◆ Task statement
Give back every entry, copied exactly.

◆ Extracted entries
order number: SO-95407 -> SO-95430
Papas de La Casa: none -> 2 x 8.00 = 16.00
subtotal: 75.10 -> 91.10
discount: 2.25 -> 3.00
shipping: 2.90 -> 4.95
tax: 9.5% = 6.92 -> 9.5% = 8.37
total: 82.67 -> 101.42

◆ Output
order number: SO-95407 -> SO-95430
Papas de La Casa: none -> 2 x 8.00 = 16.00
subtotal: 75.10 -> 91.10
discount: 2.25 -> 3.00
shipping: 2.90 -> 4.95
tax: 9.5% = 6.92 -> 9.5% = 8.37
total: 82.67 -> 101.42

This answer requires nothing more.